Aventuras no Picadeiro

Shadya Hamad
Comunidade da Escrita Afetuosa
3 min readJun 28, 2024

Crescemos com uma mãe que sempre amou palhaços.

Todo aniversário dos dois irmãos caçulas, tinha apresentação do Palhaço Rabanete e seu assistente.

Até já sabíamos a ordem do show:

“Olha lá, ele tirou o coelho da cartola, depois disso vai agradecer, virar de costas, sua calça cair, e a samba-canção com um enorme coração estampado no bumbum vai fazer todo mundo dar risada.”

Até que eles cresceram e o senhor de mais de setenta anos não voltou à nossa casa.

Minha mãe saudosa adora relembrar os tempos de Rabanete, e então quando o Circo Di Napoli anunciou que faria uma curta temporada em São Paulo, pensei que ela, agora avó de um garotinho de oito anos, iria vibrar em ter o neto com ela.

Chegamos e me dirigi ao caixa para comprar os baldes de pipoca enquanto ela foi procurar pelos nossos assentos no setor central. Estávamos no limite do horário.

A turminha da escola também estava lá.

Passei pela lona, as luzes já apagadas, o espetáculo iria começar.

Olho para a área designada e vejo, na última fileira de cadeiras, o meu menino em meio aos amigos dando risada.

Dividiam um balde de pipoca e riam do show do palhaço que havia começado.

Acho o meu lugar, percebo a minha mãe às gargalhadas com o homem engraçado de nariz vermelho e sapatos compridos.

Sinto um tipo de paz ao ver que ambos, avó e neto estavam se divertindo.

O legado continuava.

No intervalo, ele diz que quer ir ao banheiro.

Desesperada pergunto se ele tem certeza que precisa.

Reflito que estamos em meio a uma caravana circense, que não há sistema de esgoto encanado e que seria mais prudente esperar até chegarmos em casa.

Negativo. Não dava para esperar.

Fomos e deu tudo certo.

Achei que esta teria sido a nossa aventura da noite.

Mas Deus deve ter dado uma risadinha quando viu que este ingênuo pensamento me atravessou.

Na volta do intervalo, o garotinho bochechudo viu que atrás da lona da entrada, havia um caminho e ele, curioso do jeito que é, sentiu a necessidade de explorar para ver onde aquilo tudo daria.

Correu e correu até chegar em frente às escadas que levam ao picadeiro.

Eu na mais alta velocidade chego logo depois e já vou gritando “aí não!”

Deus então deve ter caído de rir desse meu mais puro desejo de ser ouvida.

E lá foi ele.

Em meio à escuridão, ele subiu ao palco.

As mães histéricas gritavam: uhuuu, deixa ele!

E a mãe calejada aqui só pensava em seguí-lo por onde fosse.

Avistou o Globo da Morte e entrou.

O nervosismo já começava a me consumir — era o medo que ele se machucasse somado à vergonha de caminhar em frente a uma plateia num lugar que era proibido estar.

Peguei ele com força pelo braço.

As luzes se acenderam e o show iria ser retomado.

O palhaço mais novo começa a se equilibrar na bicicleta de uma roda só e eu queria era um foguete para sumir dali.

As mães nos avistam e começam a gritar:

Maravilhoso!

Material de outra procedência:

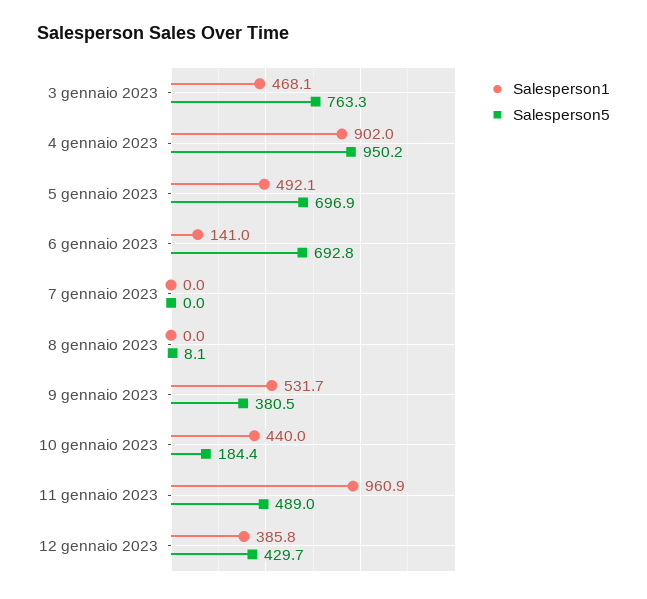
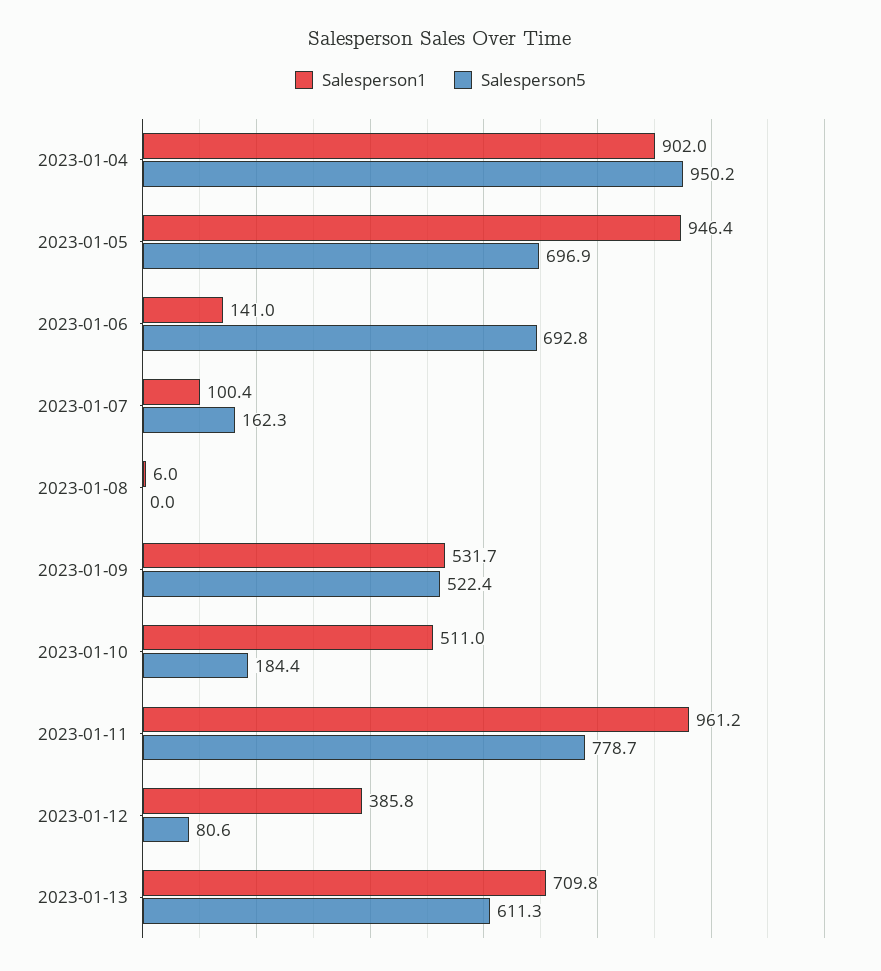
Salesperson1, 3 gennaio 2023: 468.1 -> none
Salesperson5, 3 gennaio 2023: 763.3 -> none
Salesperson1, 5 gennaio 2023: 492.1 -> 946.4
Salesperson1, 7 gennaio 2023: 0 -> 100.4
Salesperson5, 7 gennaio 2023: 0 -> 162.3
Salesperson1, 8 gennaio 2023: 0 -> 6
Salesperson5, 8 gennaio 2023: 8.1 -> 0
Salesperson5, 9 gennaio 2023: 380.5 -> 522.4
Salesperson1, 10 gennaio 2023: 440 -> 511
Salesperson1, 11 gennaio 2023: 960.9 -> 961.2
Salesperson5, 11 gennaio 2023: 489 -> 778.7
Salesperson5, 12 gennaio 2023: 429.7 -> 80.6
Salesperson1, 2023-01-13: none -> 709.8
Salesperson5, 2023-01-13: none -> 611.3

Ele é muito livre! Que lindo isso!

E eu cobrindo o rosto por tudo aquilo que havia acabado de viver.

Retornamos às nossas cadeiras, ele se sentindo o máximo pelo seu bravo feito.

Eu quase derretendo de tanto suar de nervoso.

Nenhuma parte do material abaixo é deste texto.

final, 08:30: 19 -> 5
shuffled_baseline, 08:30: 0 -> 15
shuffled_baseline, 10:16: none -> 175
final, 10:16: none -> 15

Escutamos um barulho insano quando duas motos potentes invadem o show e adentram o tal globo.

Era pirueta atrás de pirueta se é assim que se chama o que estavam fazendo.

Boquiaberta mal podia acreditar na sincronia dos dois experientes pilotos.

Olhei para o lado, ele nem piscava. Devia estar pensando que acabara de sair daquele mesmo lugar radical.

Respirei fundo e me orgulhei de meu bravo feito.

Agora não posso dizer que nunca subi em um picadeiro.

Escrito por Shadya Hamad em 27.06.24 para a aula de escrita afetuosa da Prof. Ana Holanda. Escrever um texto em que a base seja uma descrição. Junex2.